__WORK INSTRUCTION__
Lines below that include the word "PANGEREMAN" should each be copied.
________________________
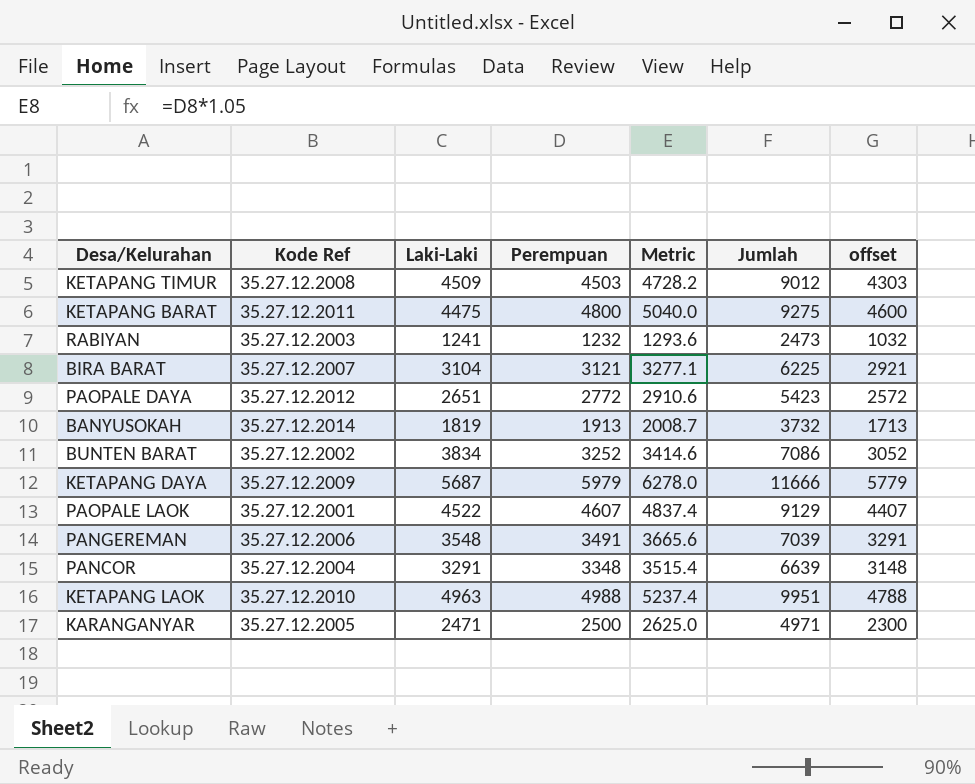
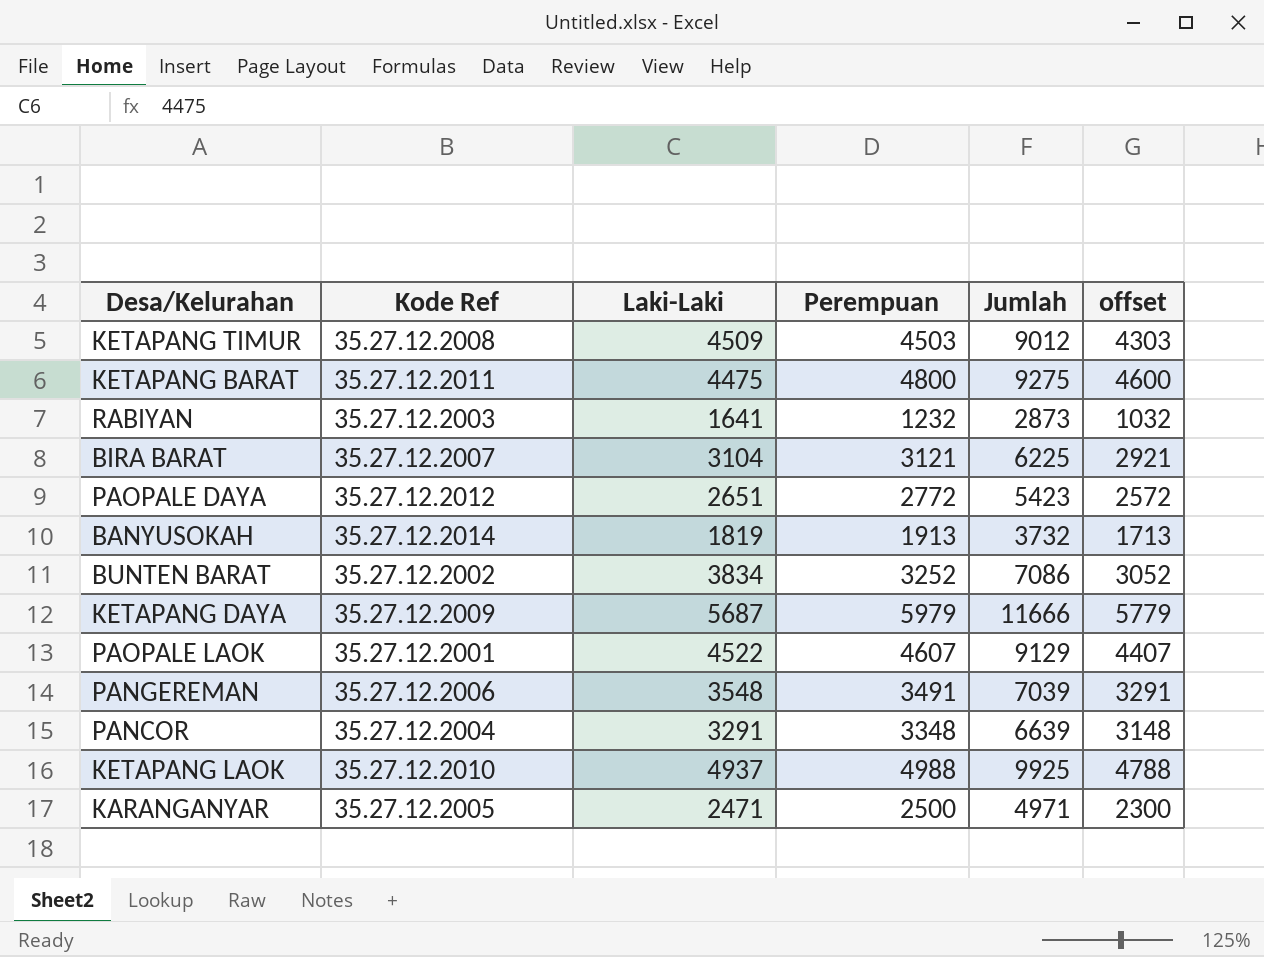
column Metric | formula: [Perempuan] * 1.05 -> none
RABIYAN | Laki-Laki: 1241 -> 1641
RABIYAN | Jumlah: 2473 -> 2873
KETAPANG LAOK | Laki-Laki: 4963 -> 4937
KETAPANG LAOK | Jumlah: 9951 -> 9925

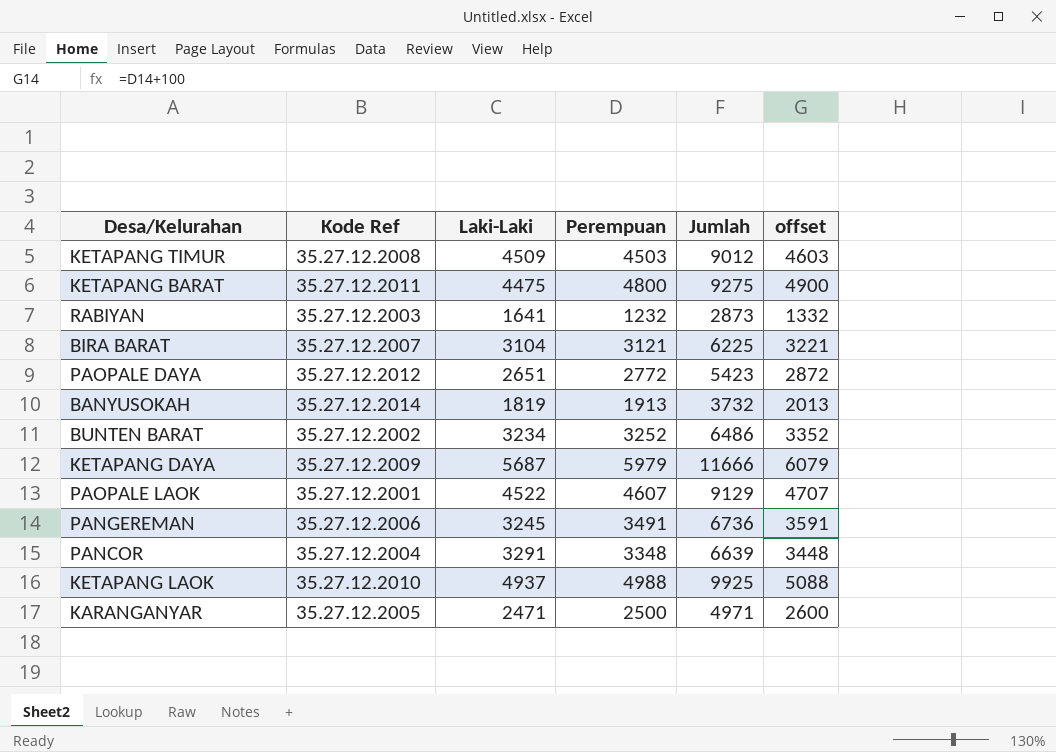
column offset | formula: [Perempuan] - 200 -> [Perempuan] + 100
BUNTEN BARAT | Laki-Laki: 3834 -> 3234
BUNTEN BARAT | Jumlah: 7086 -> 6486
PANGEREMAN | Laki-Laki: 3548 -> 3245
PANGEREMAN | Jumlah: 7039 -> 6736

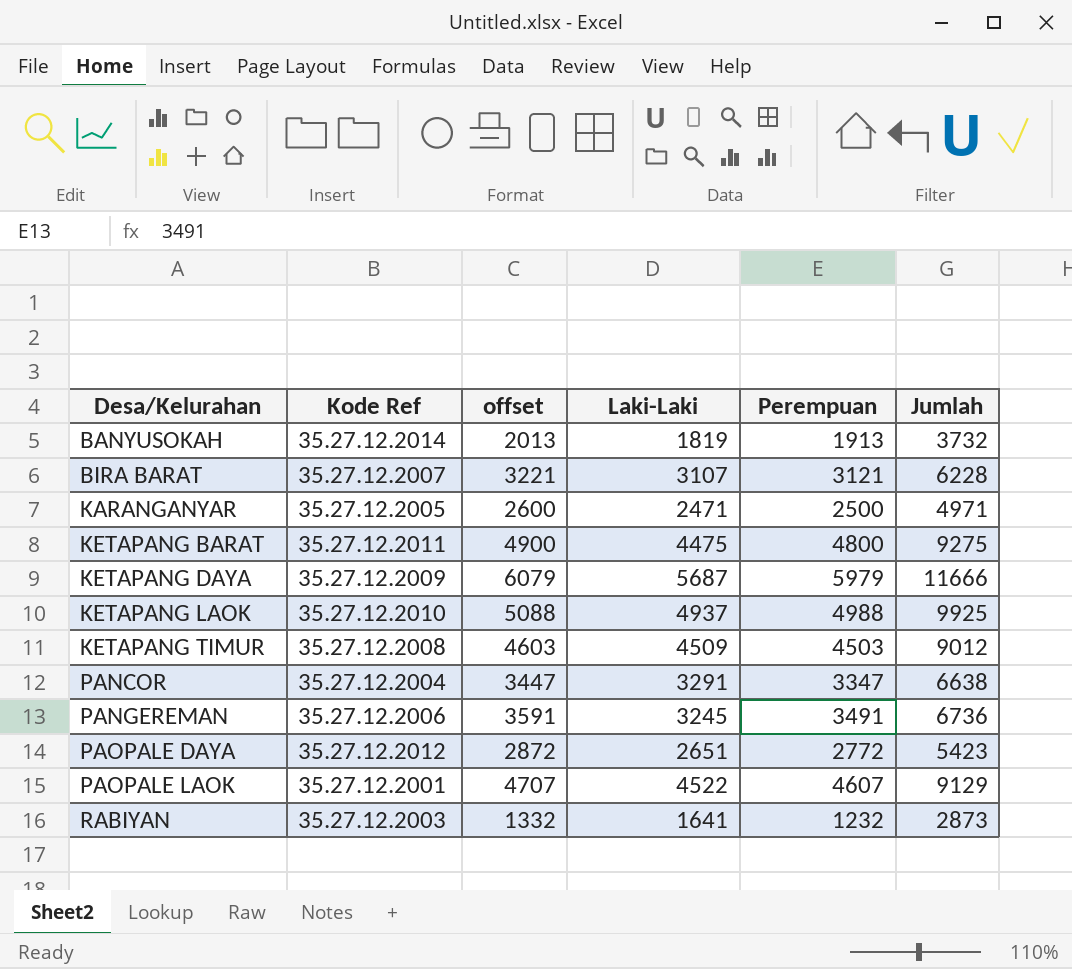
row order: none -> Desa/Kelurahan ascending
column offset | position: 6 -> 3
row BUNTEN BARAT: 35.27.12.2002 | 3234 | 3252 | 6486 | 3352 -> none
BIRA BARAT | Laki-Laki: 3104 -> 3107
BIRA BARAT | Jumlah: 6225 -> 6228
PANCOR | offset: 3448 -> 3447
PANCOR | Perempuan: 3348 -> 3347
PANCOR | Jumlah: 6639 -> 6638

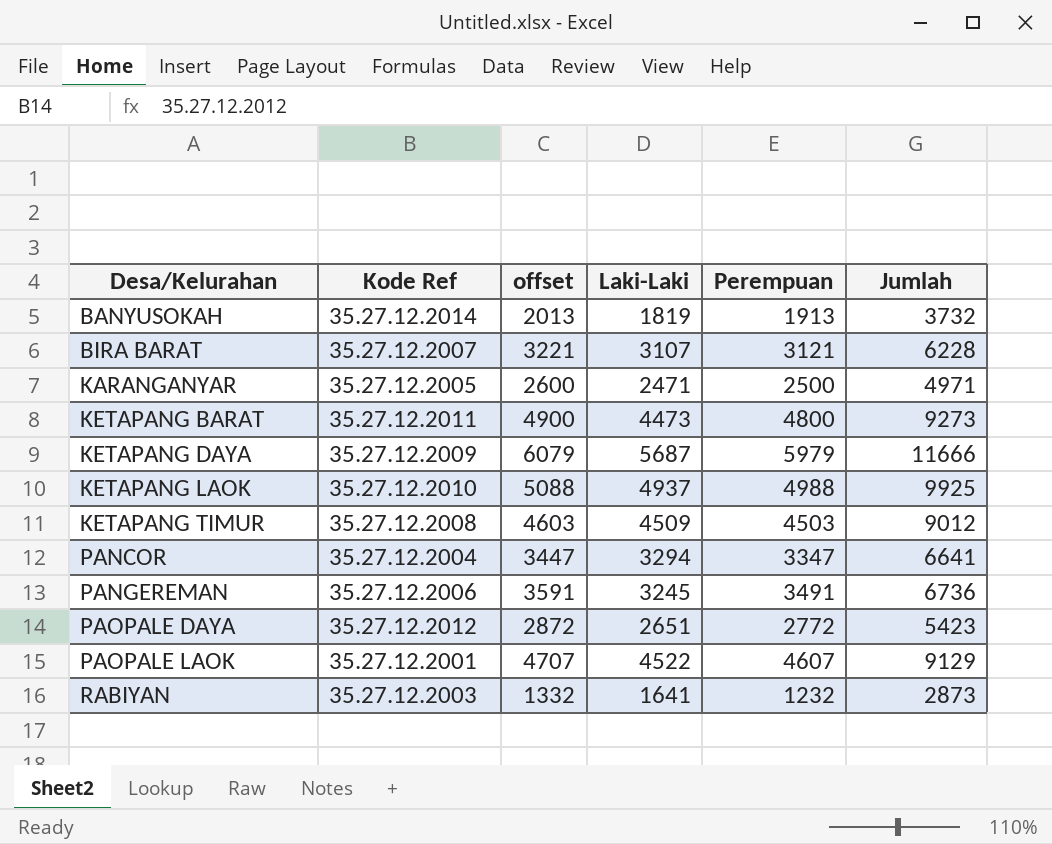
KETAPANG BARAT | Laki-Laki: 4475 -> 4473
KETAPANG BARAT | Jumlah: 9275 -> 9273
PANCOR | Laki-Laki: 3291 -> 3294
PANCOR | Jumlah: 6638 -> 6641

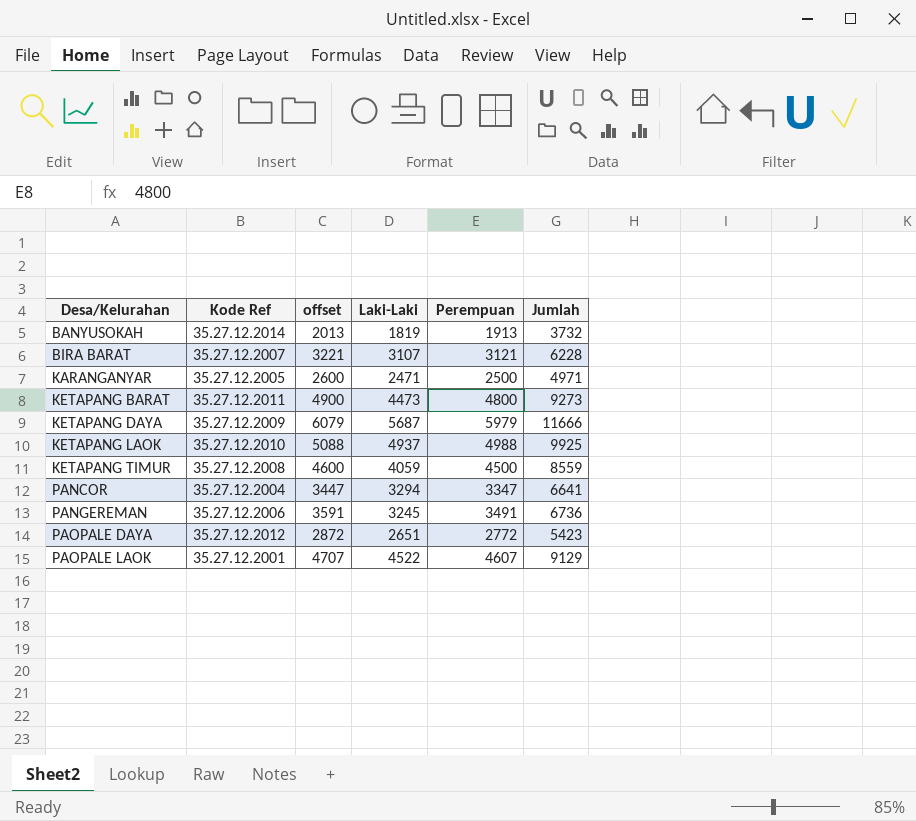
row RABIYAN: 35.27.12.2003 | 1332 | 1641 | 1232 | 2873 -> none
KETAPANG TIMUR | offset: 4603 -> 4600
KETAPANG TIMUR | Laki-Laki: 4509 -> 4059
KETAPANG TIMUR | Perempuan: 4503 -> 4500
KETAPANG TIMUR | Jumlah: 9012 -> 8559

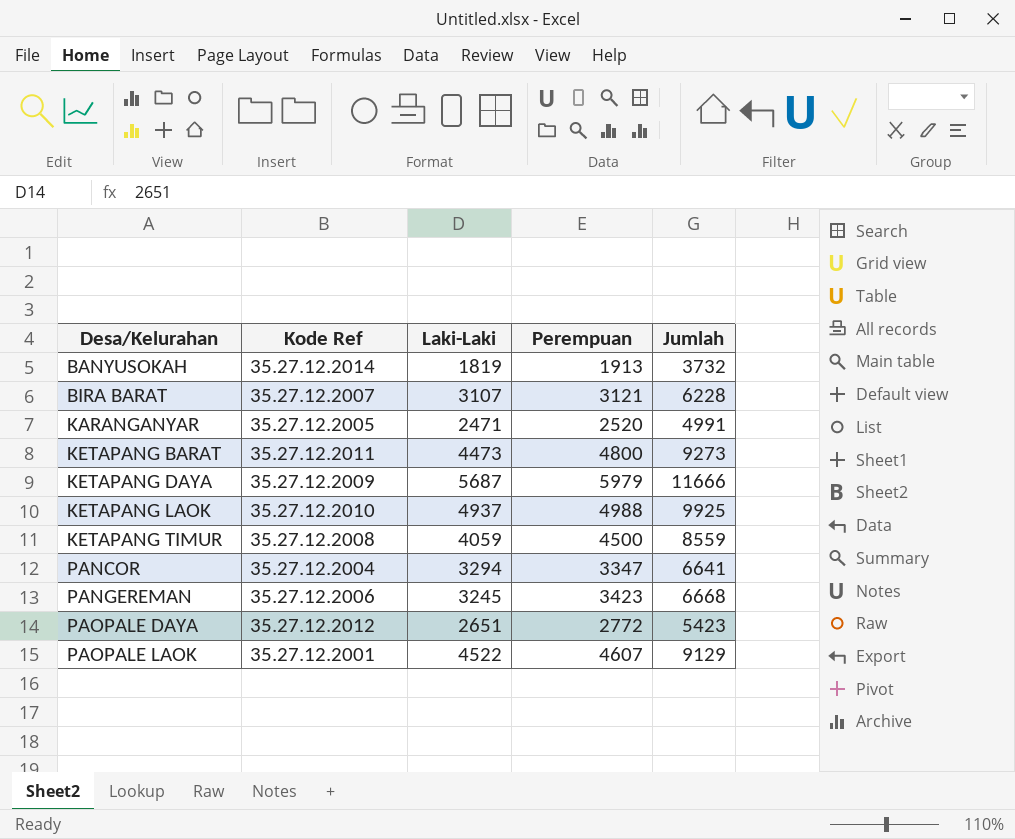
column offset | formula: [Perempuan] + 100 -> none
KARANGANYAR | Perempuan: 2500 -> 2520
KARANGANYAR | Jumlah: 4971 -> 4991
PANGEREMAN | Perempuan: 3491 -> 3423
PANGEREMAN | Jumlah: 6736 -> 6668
________________________
__SOLVED EXERCISE__
PANGEREMAN | Laki-Laki: 3548 -> 3245
PANGEREMAN | Jumlah: 7039 -> 6736
PANGEREMAN | Perempuan: 3491 -> 3423
PANGEREMAN | Jumlah: 6736 -> 6668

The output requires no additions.